Protein Sci. 1998 Dec;7(12):2499-510. doi: 10.1002/pro.5560071203.
A new method is presented for identifying distantly related homologous proteins that are unrecognizable by conventional sequence comparison methods. The method combines information about functionally conserved sequence patterns with information about structure context. This information is encoded in stochastic discrete state-space models (DSMs) that comprise a new family of hidden Markov models. The new models are called sequence-pattern-embedded DSMs (pDSMs). This method can identify distantly related protein family members with a high sensitivity and specificity. The method is illustrated with trypsin-like serine proteases and globins. The strategy for building pDSMs is presented.
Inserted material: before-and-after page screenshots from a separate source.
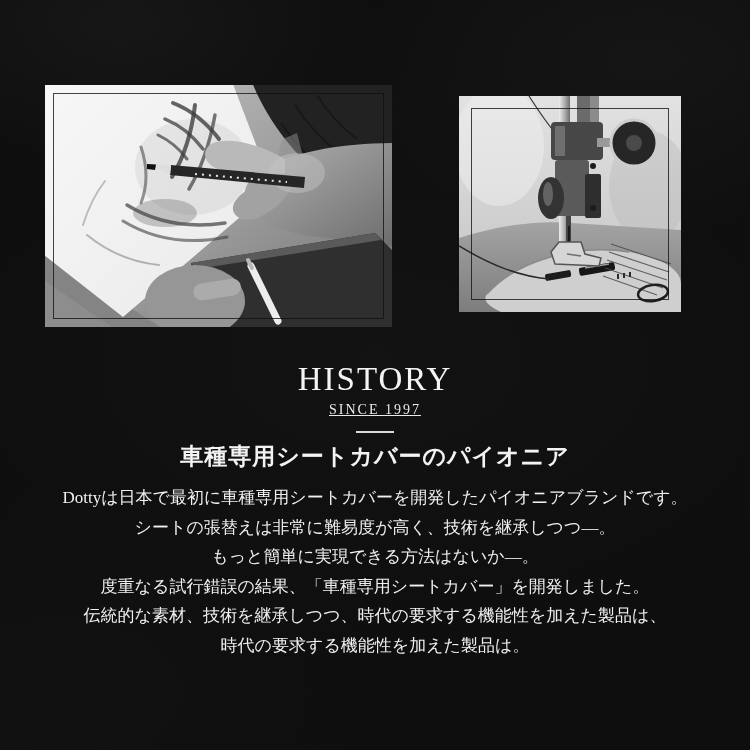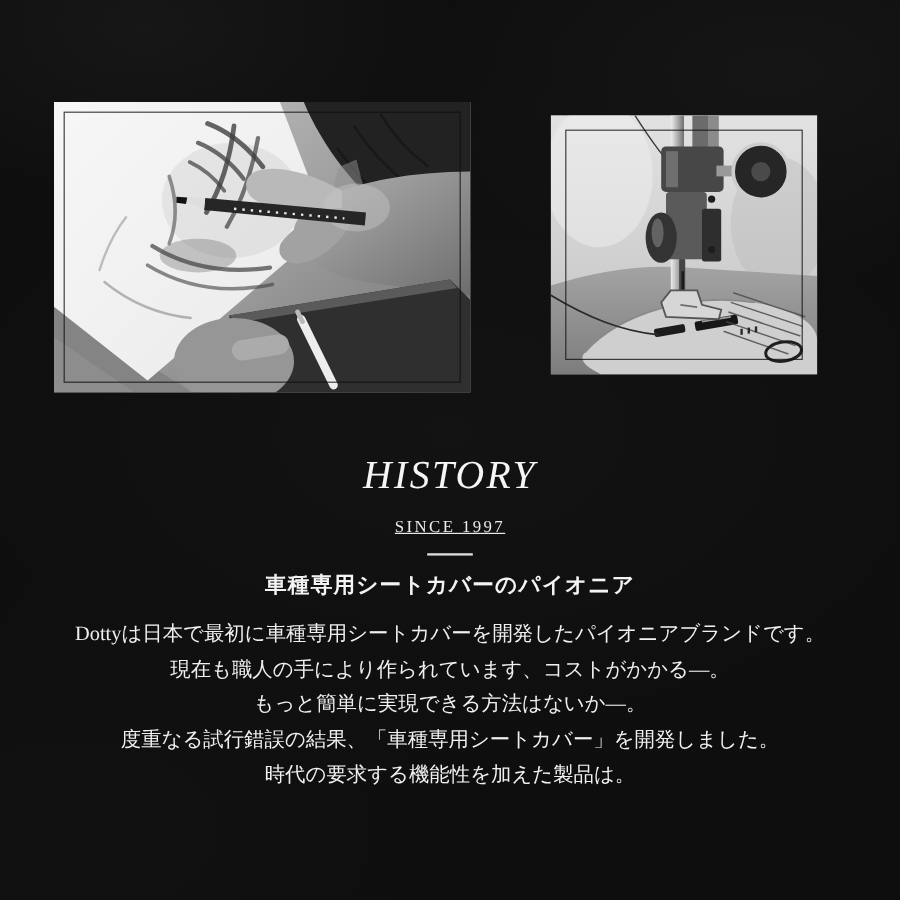--- a/index.html
+++ b/index.html
@@ -21,7 +21,7 @@
   .photo-left .inner-frame{inset:8px;}
   .photo-right .inner-frame{inset:12px;}
   .content{position:absolute;left:0;top:363px;width:750px;text-align:center;color:#f2f2f2;}
-  .title{margin:18px;font-size:33px;font-weight:400;letter-spacing:2px;line-height:1;color:#f5f5f5;font-style:italic;}
+  .title{margin:0;font-size:33px;font-weight:400;letter-spacing:2px;line-height:1;color:#f5f5f5;}
   .since{margin-top:6px;font-size:14px;letter-spacing:2px;color:#eaeaea;text-decoration:underline;}
   .divider{width:38px;height:2px;background:#d9d9d9;margin:13px auto 0;}
   .subtitle{margin:10px 0 0;font-size:18px;font-weight:700;letter-spacing:1px;line-height:28px;color:#f3f3f3;}

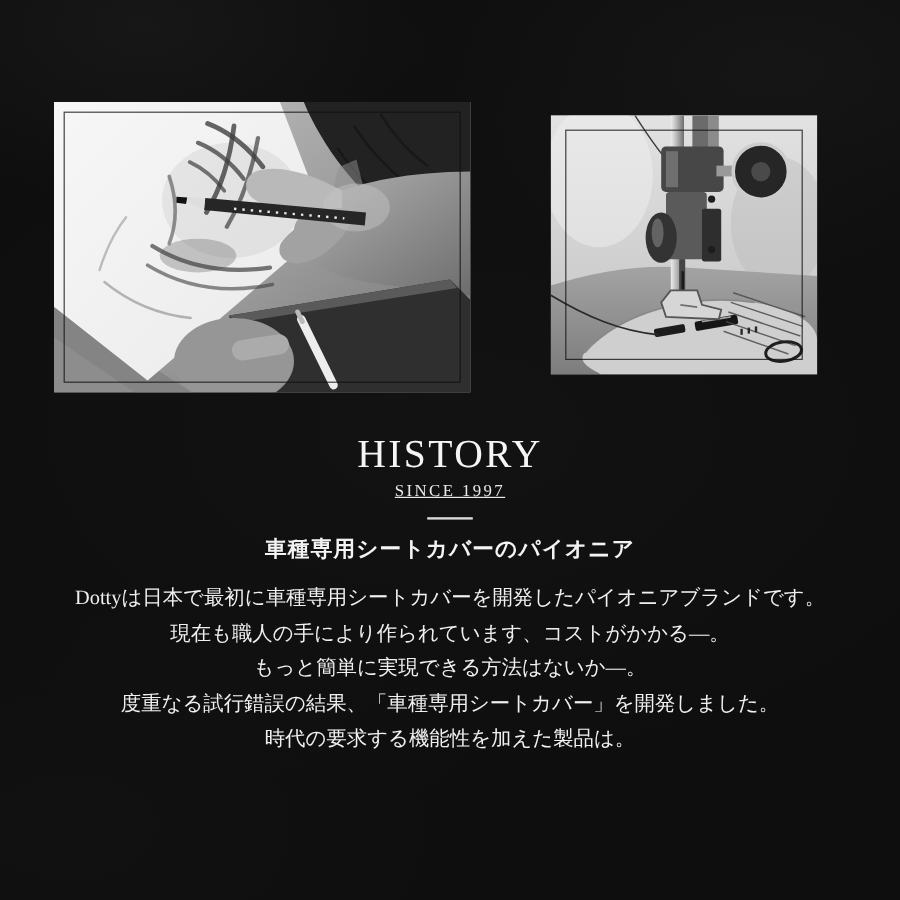--- a/index.html
+++ b/index.html
@@ -24,7 +24,7 @@
   .title{margin:0;font-size:33px;font-weight:400;letter-spacing:2px;line-height:1;color:#f5f5f5;}
   .since{margin-top:6px;font-size:14px;letter-spacing:2px;color:#eaeaea;text-decoration:underline;}
   .divider{width:38px;height:2px;background:#d9d9d9;margin:13px auto 0;}
-  .subtitle{margin:10px 0 0;font-size:18px;font-weight:700;letter-spacing:1px;line-height:28px;color:#f3f3f3;}
+  .subtitle{margin:10px 0 0;font-size:23px;font-weight:700;letter-spacing:1px;line-height:28px;color:#f3f3f3;}
   .paragraph{margin-top:12px;font-size:17px;line-height:29.5px;color:#f0f0f0;}
   .paragraph p{margin:0;}
 </style>

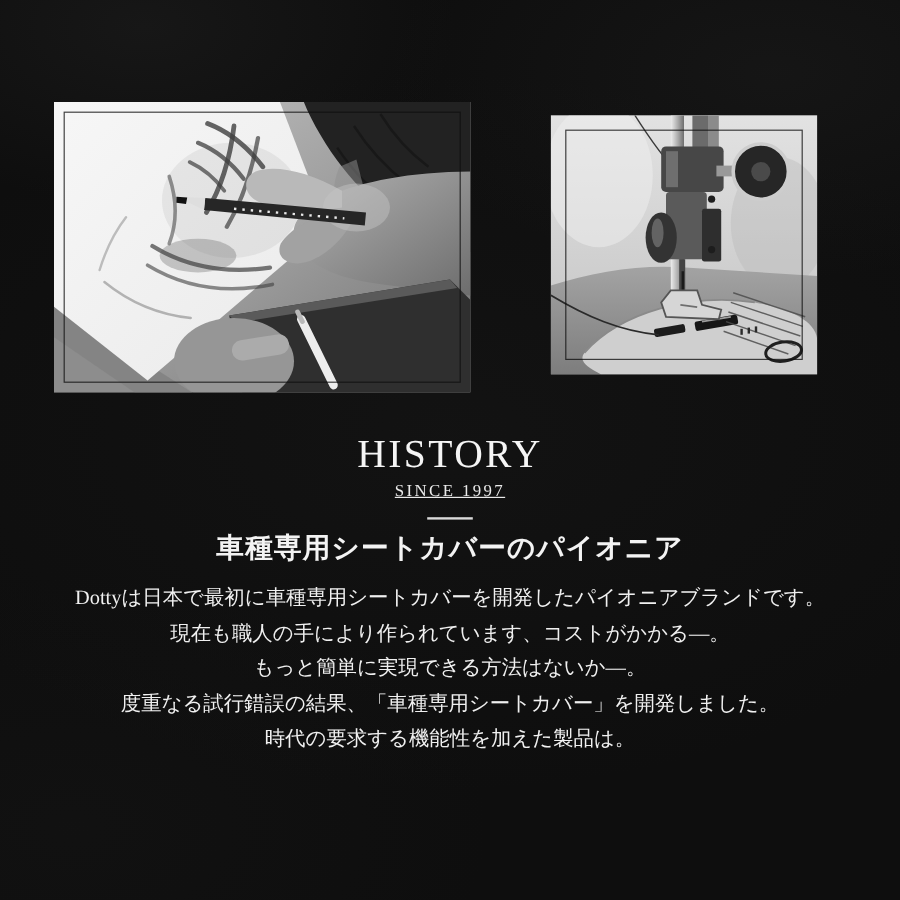--- a/index.html
+++ b/index.html
@@ -175,7 +175,7 @@
     <h3 class="subtitle">車種専用シートカバーのパイオニア</h3>
     <div class="paragraph">
       <p>Dottyは日本で最初に車種専用シートカバーを開発したパイオニアブランドです。</p>
-      <p>現在も職人の手により作られています、コストがかかる—。</p>
+      <p>シートの張替えは非常に難易度が高く、技術を継承しつつ—。</p>
       <p>もっと簡単に実現できる方法はないか—。</p>
       <p>度重なる試行錯誤の結果、「車種専用シートカバー」を開発しました。</p>
       <p>時代の要求する機能性を加えた製品は。</p>

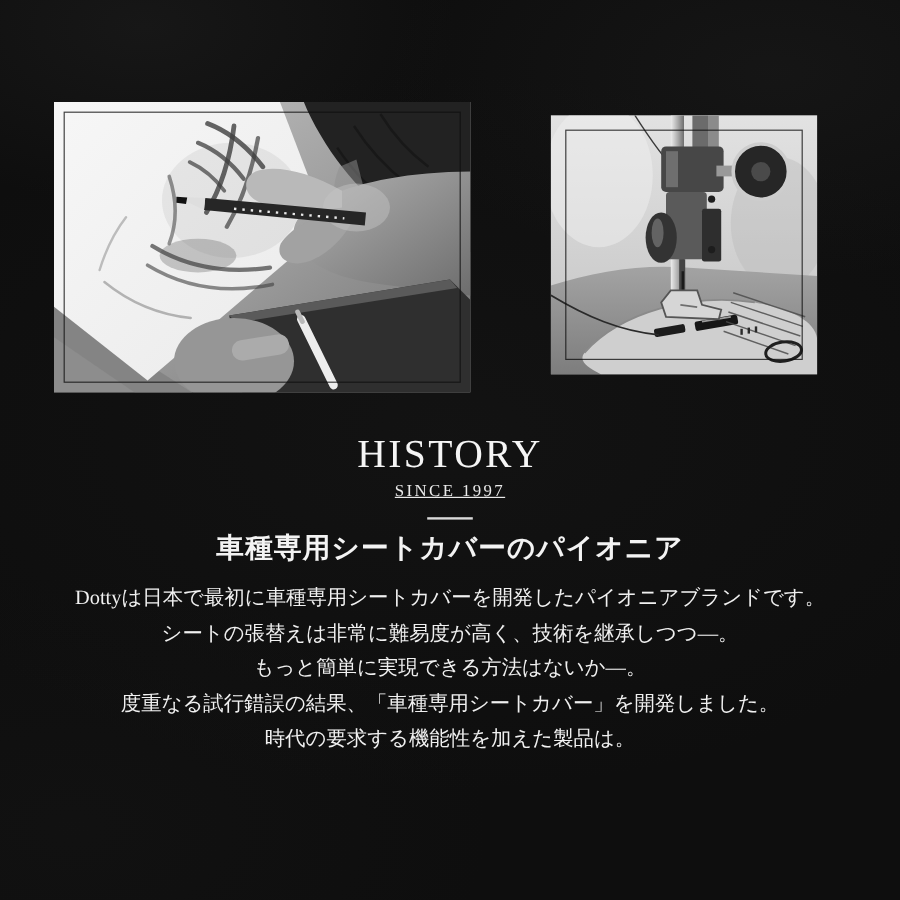--- a/index.html
+++ b/index.html
@@ -178,6 +178,7 @@
       <p>シートの張替えは非常に難易度が高く、技術を継承しつつ—。</p>
       <p>もっと簡単に実現できる方法はないか—。</p>
       <p>度重なる試行錯誤の結果、「車種専用シートカバー」を開発しました。</p>
+      <p>伝統的な素材、技術を継承しつつ、時代の要求する機能性を加えた製品は、</p>
       <p>時代の要求する機能性を加えた製品は。</p>
     </div>
   </div>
The method has been validated using carefully constructed positive and negative control sets. In addition to the ability to recognize remote homologs, pDSM sequence analysis predicts secondary structures with higher sensitivity, specificity, and Q3 accuracy than DSM analysis, which omits information about conserved sequence patterns. The identification of trypsin-like serine proteases in new genomes is discussed.
本文提出了一种新方法,用于识别传统序列比较方法无法识别的远缘同源蛋白。该方法将功能保守序列模式的信息与结构背景信息相结合。这些信息编码在随机离散状态空间模型(DSM)中,该模型构成了一个新的隐马尔可夫模型家族。新模型称为序列模式嵌入DSM(pDSM)。该方法能够以高灵敏度和特异性识别远缘相关的蛋白质家族成员。以类胰蛋白酶丝氨酸蛋白酶和球蛋白为例对该方法进行了说明。介绍了构建pDSM的策略。该方法已通过精心构建的阳性和阴性对照组进行了验证。除了识别远缘同源物的能力外,pDSM序列分析预测二级结构的灵敏度、特异性和Q3准确性均高于DSM分析,后者忽略了保守序列模式的信息。文中还讨论了在新基因组中识别类胰蛋白酶丝氨酸蛋白酶的问题。